La Unión de Campesinos y Ciudadanos piden explicaciones a la Junta “que no da pasos decisivos hacia la plena modernización de los regadíos"

La Unión de Campesinos y Ciudadanos piden explicaciones a la Junta “que no da pasos decisivos hacia la plena modernización de los regadíos"
El procurador David Castaño critica "el déficit de infraestructuras y de modernización tecnológica"

"Es evidente que además de sufrir una grave sequía también sufrimos los efectos de una inadecuada planificación hidrológica". Así se ha manifestado el procurador salmantino David Castaño en relación a la suspensión del riego en varias provincias de nuestra Comunidad -y en concreto a los problemas de los regantes de cuatro comunidades del Bajo Duero-. 

Castaño considera evidente “que faltan infraestructuras y que vamos con retraso en modernización de regadíos, tanto en tecnología como en ahorro de agua". "Hemos reducido claramente el riego por aspersión en beneficio del riego por goteo, y esto es positivo, pero seguimos abusando del riego por gravedad que produce un excesivo gasto de agua", añade.

El procurador de Ciudadanos ha criticado que la Confederación Hidrográfica del Duero esperara hasta mayo para informar de que no habría agua suficiente para riego recordando que, en el año 2012, "con menos problemas de agua, se informó en abril, lo que permitió que los agricultores planificaran correctamente".

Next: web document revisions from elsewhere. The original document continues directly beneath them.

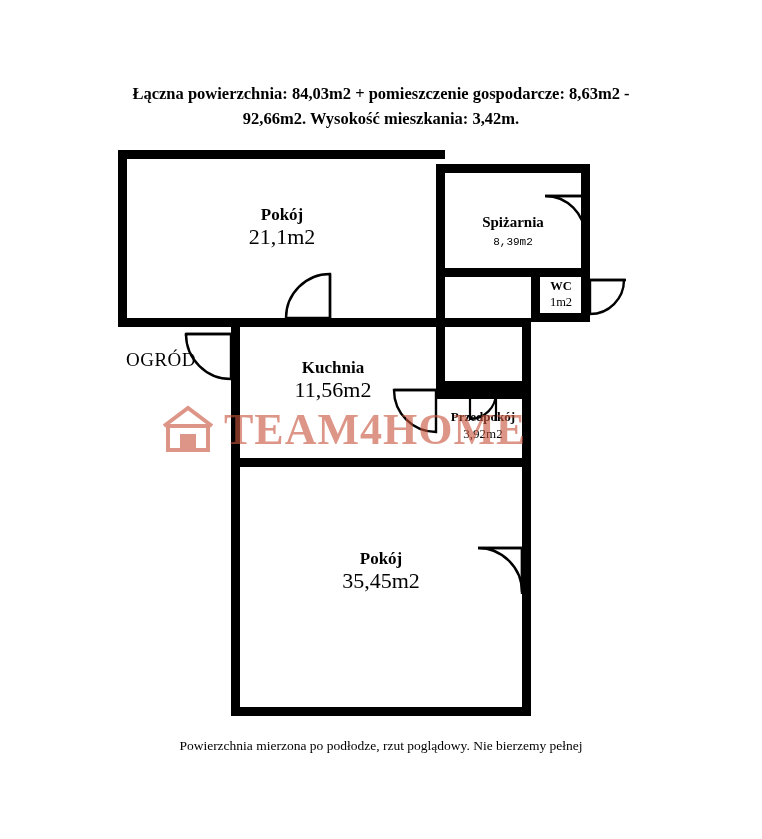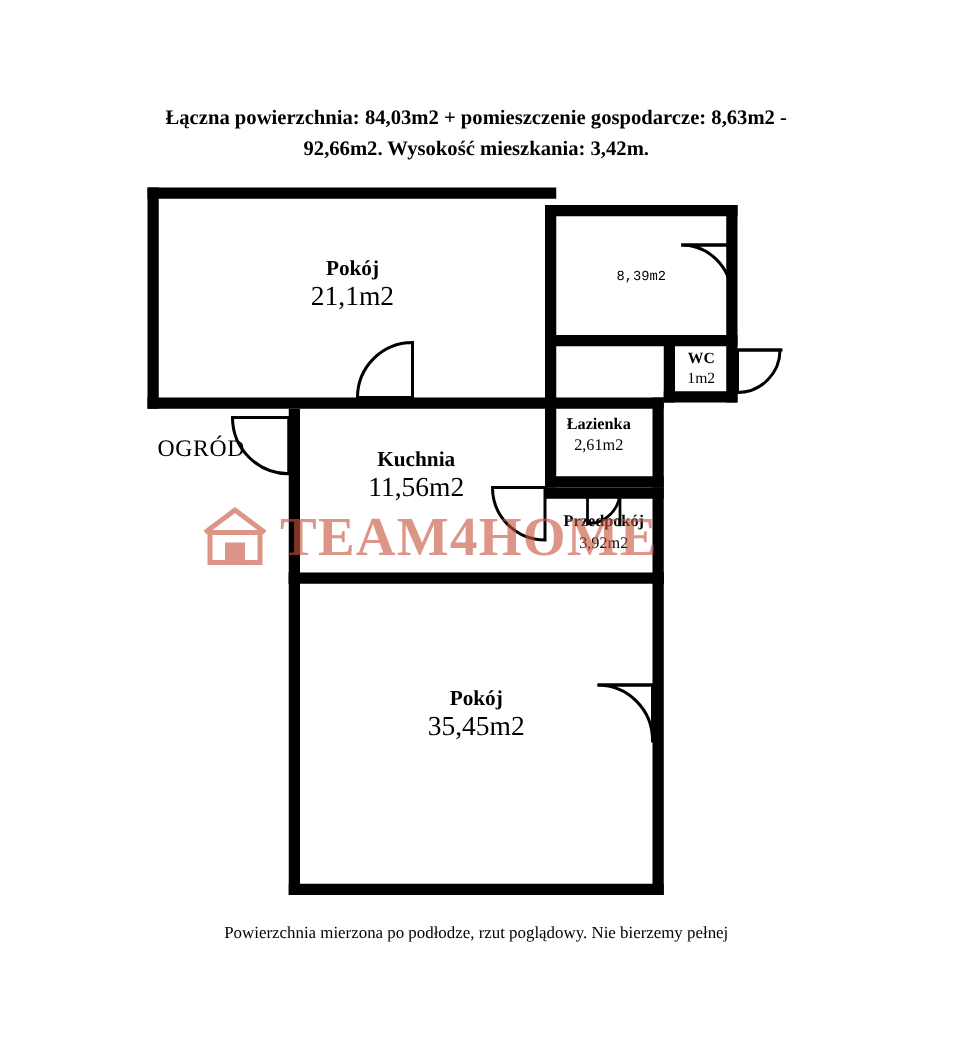--- a/index.html
+++ b/index.html
@@ -204,6 +204,7 @@
   </div>
 
   <div class="room-label rl-mid" style="left:433px; top:200px; width:160px;">
+    <span class="name">Spiżarnia</span>
     <span class="area">8,39m2</span>
   </div>
 

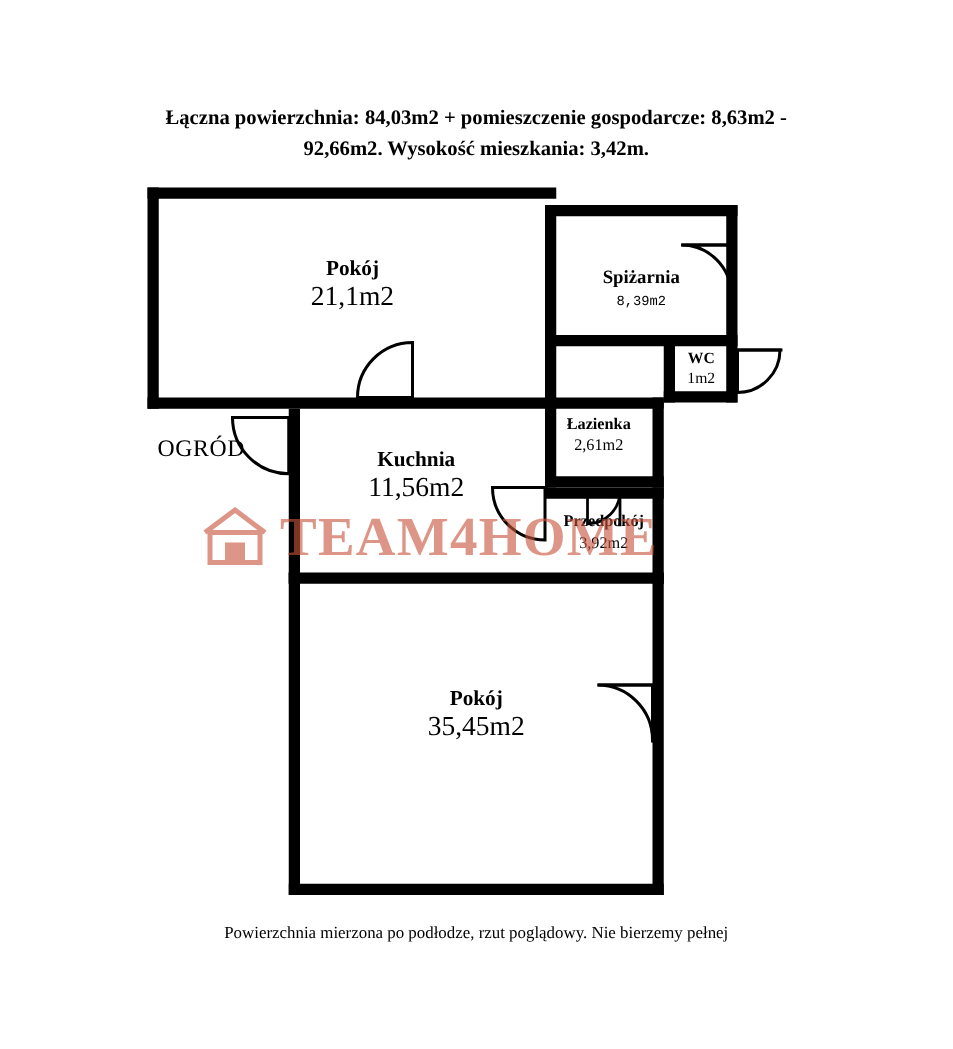--- a/index.html
+++ b/index.html
@@ -213,10 +213,6 @@
     <span class="area">1m2</span>
   </div>
 
-  <div class="room-label rl-small" style="left:427px; top:318px; width:104px;">
-    <span class="name">Łazienka</span>
-    <span class="area">2,61m2</span>
-  </div>
 
   <div class="room-label rl-big" style="left:238px; top:345px; width:190px;">
     <span class="name">Kuchnia</span>

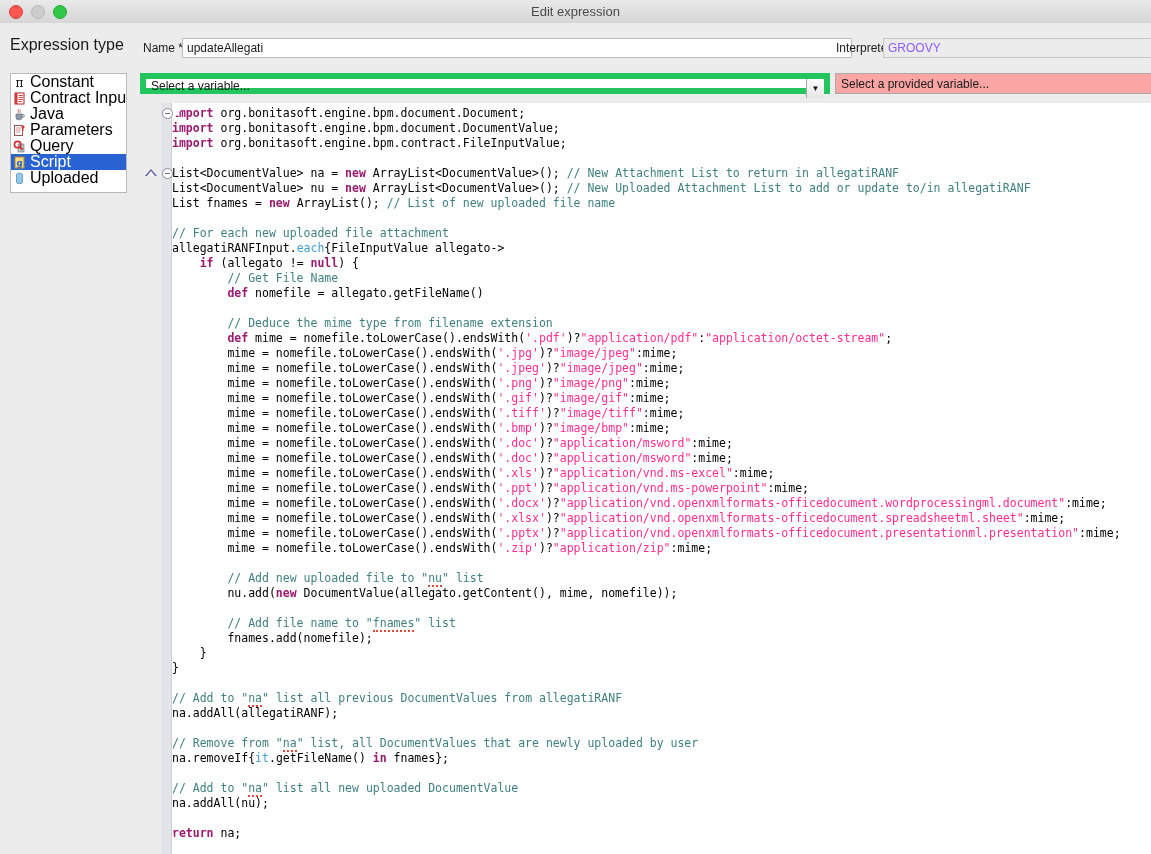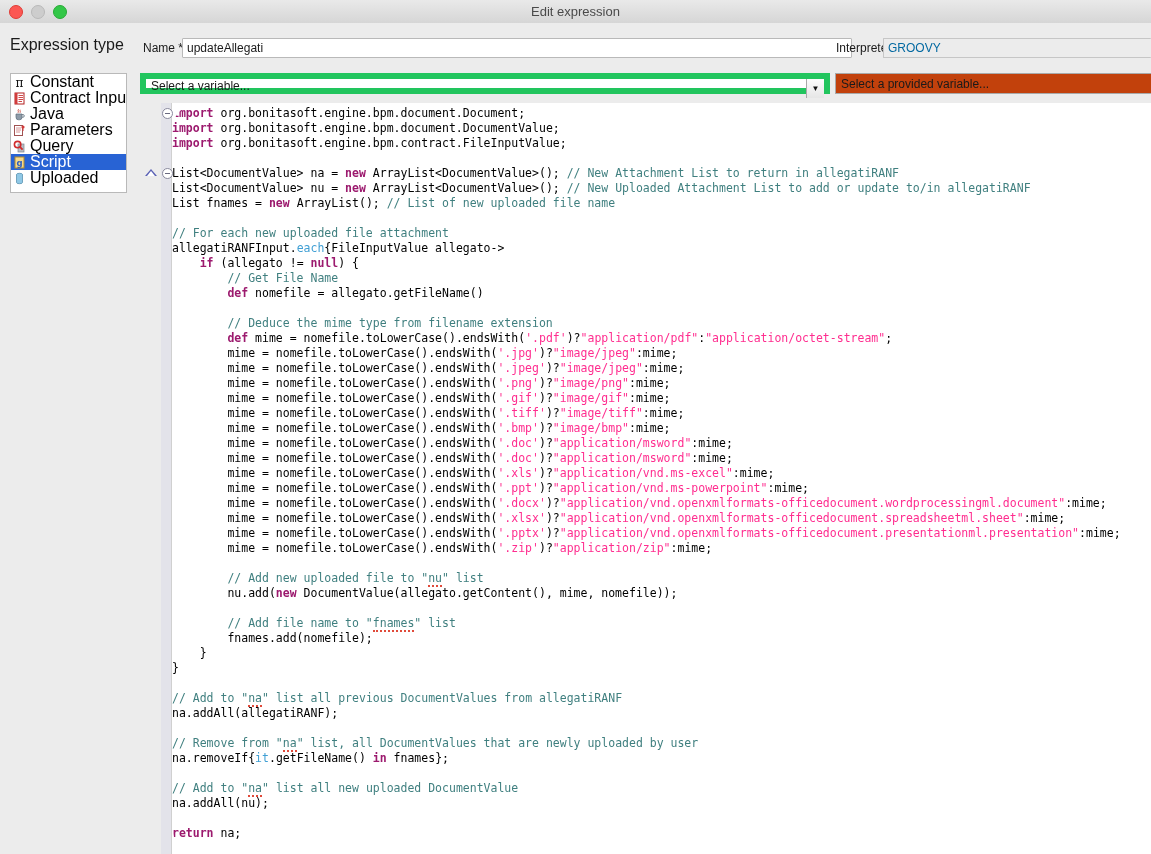--- a/index.html
+++ b/index.html
@@ -62,7 +62,7 @@
   .inp-interp{
     position:absolute;left:748px;top:0px;width:268px;height:20px;
     background:#ececec;border:1px solid #c6c6c6;border-right:none;border-radius:1px;
-    font-family:"Liberation Sans",sans-serif;font-size:12px;color:#0369a1;
+    font-family:"Liberation Sans",sans-serif;font-size:12px;color:#8b5cf6;
     padding:0 4px;box-sizing:border-box;outline:none;
   }
 

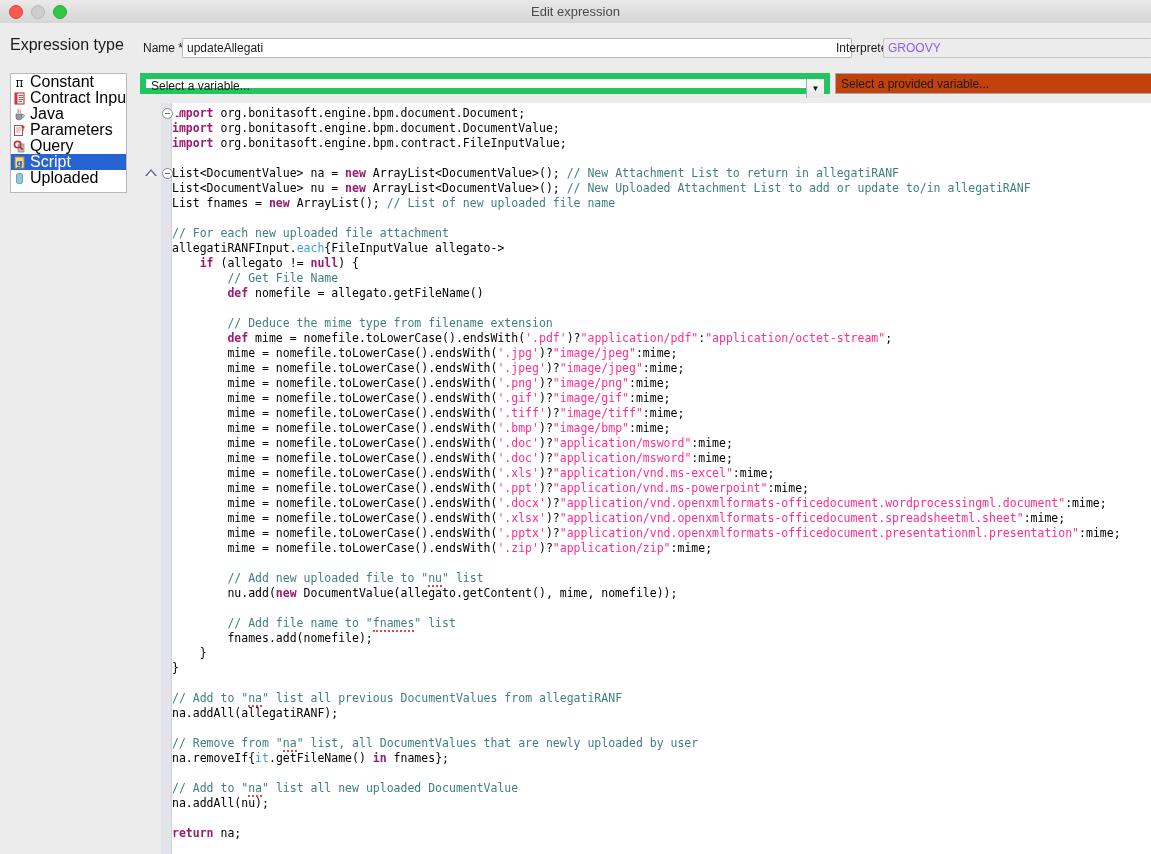--- a/index.html
+++ b/index.html
@@ -82,7 +82,7 @@
   }
   .sel-prov{
     position:absolute;left:700px;top:0;width:316px;height:21px;
-    background:#c2410c;border:1px solid #a9a9a9;border-right:none;box-sizing:border-box;
+    background:#fca5a5;border:1px solid #a9a9a9;border-right:none;box-sizing:border-box;
     display:flex;align-items:center;
   }
   .sel-prov-text{padding-left:5px;font-size:12px;color:#1a1a1a;}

En ese sentido, David Castaño ha recordado que a estas mismas alturas de 2016 los embalses estaban de media a un 80 % y en 2017 algunos están por debajo del 30%. "Castilla y León es incapaz de garantizar el agua mediante una red de infraestructuras y regadíos modernos, apostando por la tecnología", critica Castaño para quien la Junta de Castilla y León “tendrá que explicar la razón por la que no da pasos decisivos hacia la plena modernización de los regadíos y para mitigar el abuso del agua que se hace en ciertas comunidades de regantes". 

Postura de UCCL

Por su parte, la Unión de Campesinos, UCCL considera que no tiene sentido que los regantes de cuatro comunidades del Bajo Duero, de las que forma parte Tordesillas, Pollos, Castronuño y Simancas-Geria-Villamarciel, se queden sin poder regar casi 5.000 hectáreas de zanahorias, cebolla, remolacha fresa, maíz y patata porque los regantes del Alto Duero hayan decido no ceder el agua que les sobra de sus regadíos.

Esta organización agraria considera que no tiene sentido que, sobrando tres hectómetros cúbicos de agua asignada a los regantes del Alto Duero que no van a utilizar, se permita desde la Confederación Hidrográfica del Duero y desde el Ministerio de Medio Ambiente, que se den “al traste” con los cultivos sembrados que es el sustento de muchas familias de Valladolid y de la que depende parte de la economía de la zona.

“Es la Administración quien tiene que tomar la decisión, ya que son ellos los responsables de la gestión del agua y no pueden pasar de perfil ante un problema que van a suponer unas pérdidas de 20 millones euros”, explican.  Según la organización la CHD y el Ministerio “son unos incompetentes si no solucionan de forma inmediata el problema”.